Input: Begin
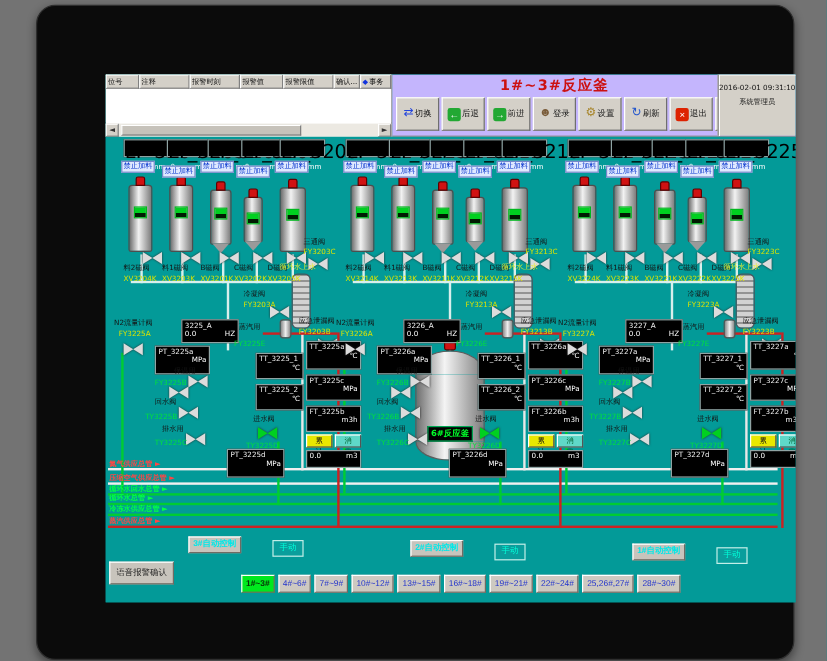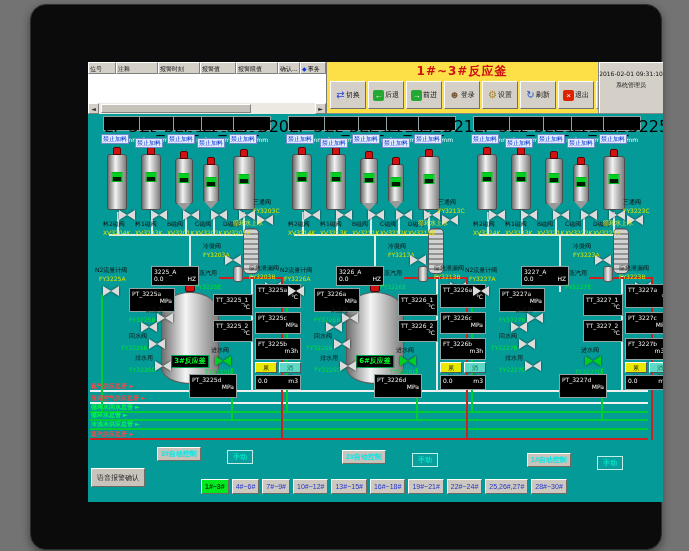--- a/index.html
+++ b/index.html
@@ -24,7 +24,7 @@
   .sc-btn{width:11px;height:11px;background:#d4d0c8;border:1px solid;border-color:#fff #808080 #808080 #fff;
           font-size:6px;line-height:9px;text-align:center;color:#333;box-sizing:border-box;}
   .sc-thumb{width:150px;height:9px;margin-left:2px;background:#c6c2ba;border:1px solid;border-color:#fff #808080 #808080 #fff;box-sizing:border-box;}
-  .toolbar-panel{flex:1;background:#fde047;position:relative;border-bottom:1px solid #8a8a8a;}
+  .toolbar-panel{flex:1;background:#c4b5fd;position:relative;border-bottom:1px solid #8a8a8a;}
   .tbar-title{position:absolute;left:0;right:66px;top:1px;text-align:center;color:#cc1111;
               font-size:12px;font-weight:bold;letter-spacing:1px;}
   .tbar-buttons{position:absolute;left:3px;top:19px;display:flex;gap:2px;}

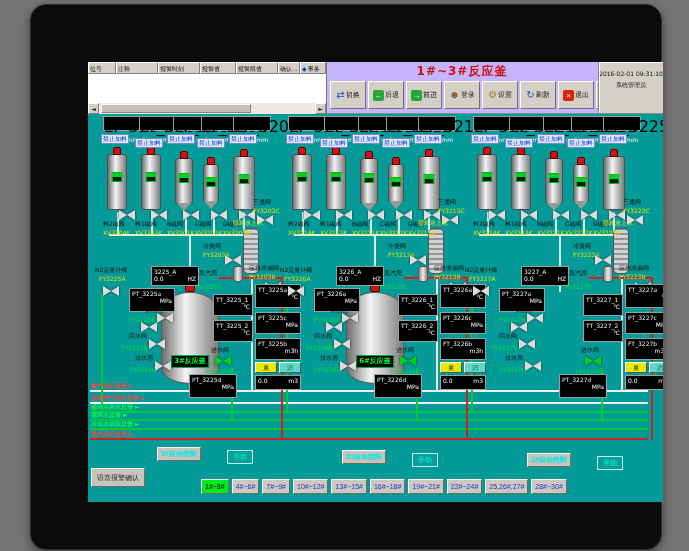--- a/index.html
+++ b/index.html
@@ -310,13 +310,6 @@
           <div class="vlabel" style="left: 96px; top: 153px;">蒸汽用</div>
           <div class="trap" style="left: 130px; top: 150px;"></div>
           <div class="vtag grn" style="left: 92px; top: 167px;">FY3225E</div>
-          <div class="vessel" style="left: 58px; top: 176px;">
-            <div class="dome metal"></div>
-            <div class="vbody metal"></div>
-            <div class="vbot metal"></div>
-            <div class="cap"></div>
-            <div class="dlabel">3#反应釜</div>
-          </div>
           <div class="ibox" style="left: 110px; top: 178px; width: 40px; height: 22px;">
             <div class="tag">TT_3225_1</div>
             <div class="irow">

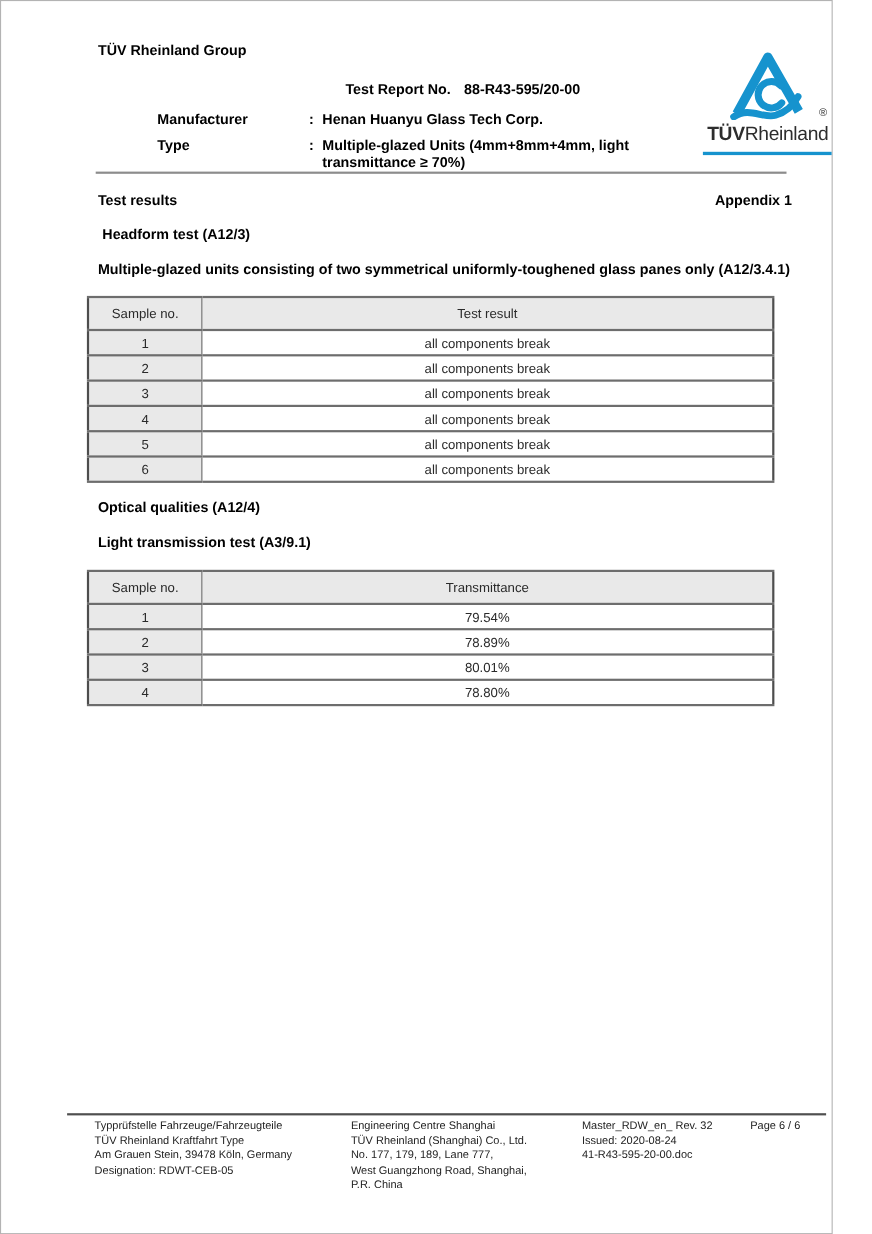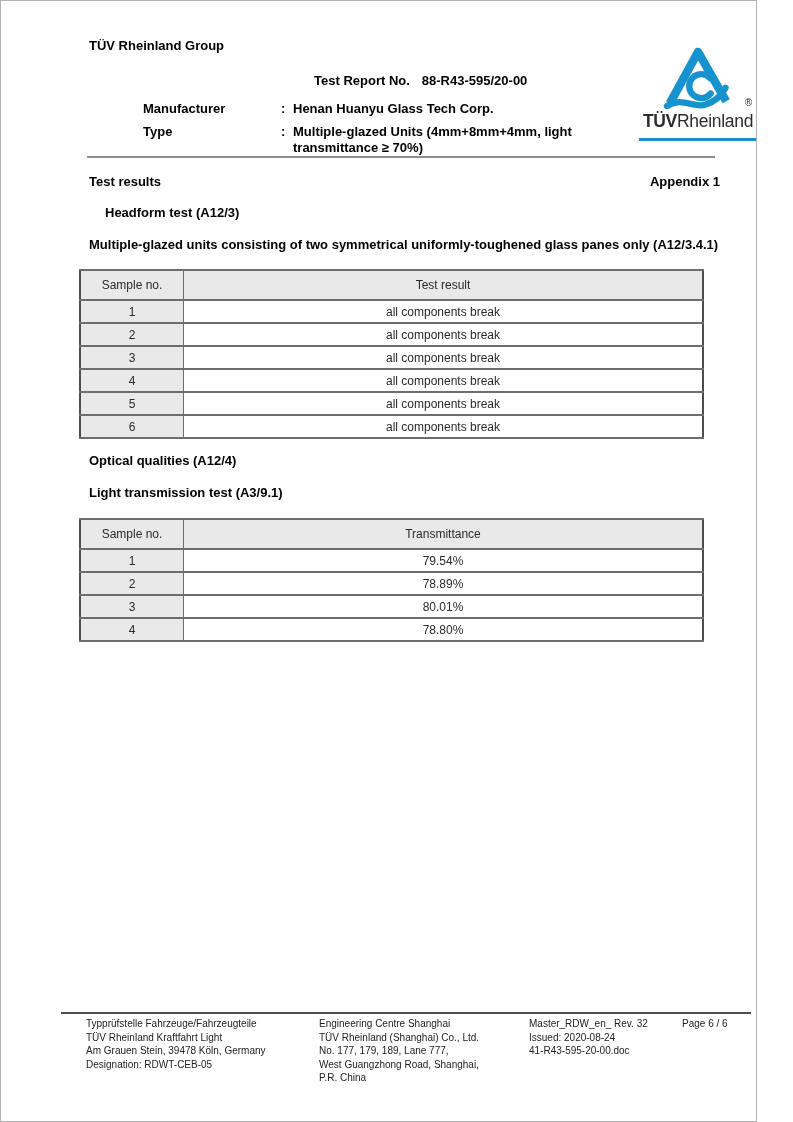--- a/index.html
+++ b/index.html
@@ -42,7 +42,7 @@
   
   .section-left  { left:88px; top:173px;text-align:center; }
   .section-right { right:36px; top:173px;margin-left:18px; }
-  .h-headform { left:104px; top:204px;text-align:right; }
+  .h-headform { left:92px; top:204px;text-align:right; }
   .h-units    { left:88px; top:236px; white-space:nowrap; }
   .h-optical  { left:88px; top:452px; }
   .h-light    { left:88px; top:484px; }

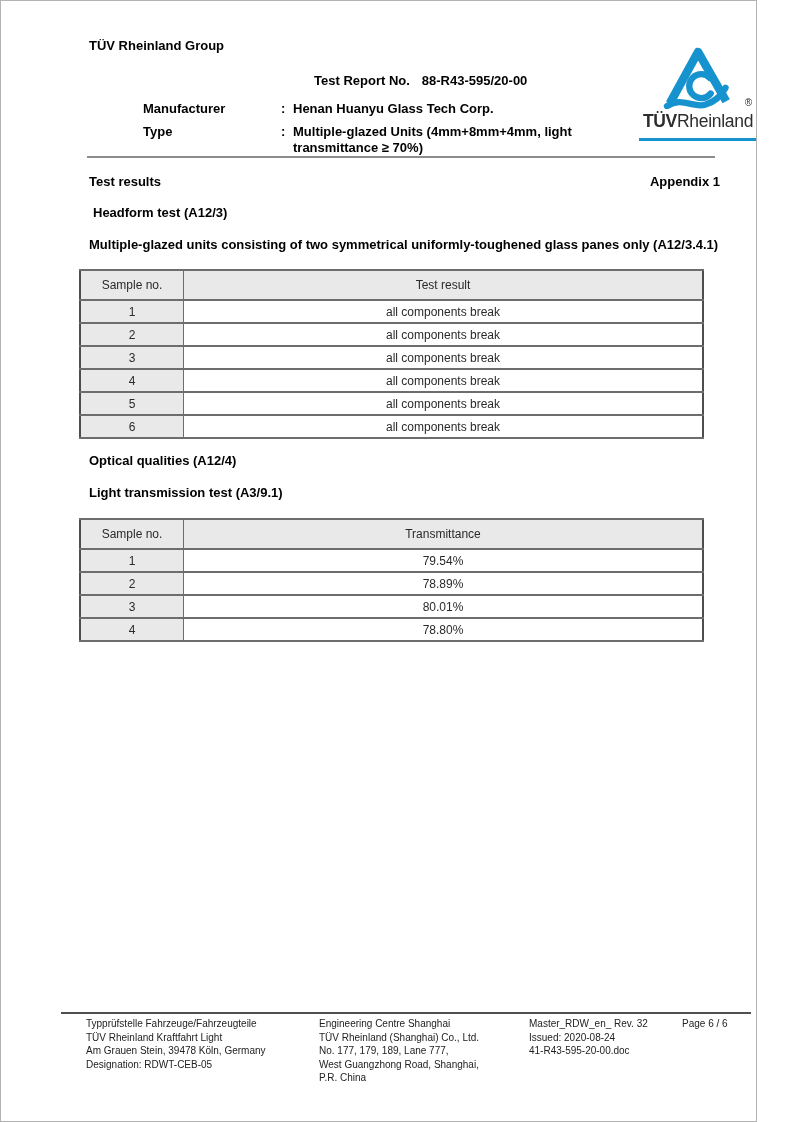--- a/index.html
+++ b/index.html
@@ -185,7 +185,7 @@
 
   <div class="abs footer-col fcol1">
     <div>Typprüfstelle Fahrzeuge/Fahrzeugteile</div>
-    <div>TÜV Rheinland Kraftfahrt Light</div>
+    <div>TÜV Rheinland Kraftfahrt Type</div>
     <div>Am Grauen Stein, 39478 Köln, Germany</div>
     <div>Designation: RDWT-CEB-05</div>
   </div>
Input: End
- Exercise aim -
The answer must consist of the entries above, reproduced word for word, without any pictures.

- Result for this exercise -
--- a/index.html
+++ b/index.html
@@ -24,7 +24,7 @@
   .sc-btn{width:11px;height:11px;background:#d4d0c8;border:1px solid;border-color:#fff #808080 #808080 #fff;
           font-size:6px;line-height:9px;text-align:center;color:#333;box-sizing:border-box;}
   .sc-thumb{width:150px;height:9px;margin-left:2px;background:#c6c2ba;border:1px solid;border-color:#fff #808080 #808080 #fff;box-sizing:border-box;}
-  .toolbar-panel{flex:1;background:#fde047;position:relative;border-bottom:1px solid #8a8a8a;}
+  .toolbar-panel{flex:1;background:#c4b5fd;position:relative;border-bottom:1px solid #8a8a8a;}
   .tbar-title{position:absolute;left:0;right:66px;top:1px;text-align:center;color:#cc1111;
               font-size:12px;font-weight:bold;letter-spacing:1px;}
   .tbar-buttons{position:absolute;left:3px;top:19px;display:flex;gap:2px;}

--- a/index.html
+++ b/index.html
@@ -310,13 +310,6 @@
           <div class="vlabel" style="left: 96px; top: 153px;">蒸汽用</div>
           <div class="trap" style="left: 130px; top: 150px;"></div>
           <div class="vtag grn" style="left: 92px; top: 167px;">FY3225E</div>
-          <div class="vessel" style="left: 58px; top: 176px;">
-            <div class="dome metal"></div>
-            <div class="vbody metal"></div>
-            <div class="vbot metal"></div>
-            <div class="cap"></div>
-            <div class="dlabel">3#反应釜</div>
-          </div>
           <div class="ibox" style="left: 110px; top: 178px; width: 40px; height: 22px;">
             <div class="tag">TT_3225_1</div>
             <div class="irow">

--- a/index.html
+++ b/index.html
@@ -42,7 +42,7 @@
   
   .section-left  { left:88px; top:173px;text-align:center; }
   .section-right { right:36px; top:173px;margin-left:18px; }
-  .h-headform { left:104px; top:204px;text-align:right; }
+  .h-headform { left:92px; top:204px;text-align:right; }
   .h-units    { left:88px; top:236px; white-space:nowrap; }
   .h-optical  { left:88px; top:452px; }
   .h-light    { left:88px; top:484px; }

--- a/index.html
+++ b/index.html
@@ -185,7 +185,7 @@
 
   <div class="abs footer-col fcol1">
     <div>Typprüfstelle Fahrzeuge/Fahrzeugteile</div>
-    <div>TÜV Rheinland Kraftfahrt Light</div>
+    <div>TÜV Rheinland Kraftfahrt Type</div>
     <div>Am Grauen Stein, 39478 Köln, Germany</div>
     <div>Designation: RDWT-CEB-05</div>
   </div>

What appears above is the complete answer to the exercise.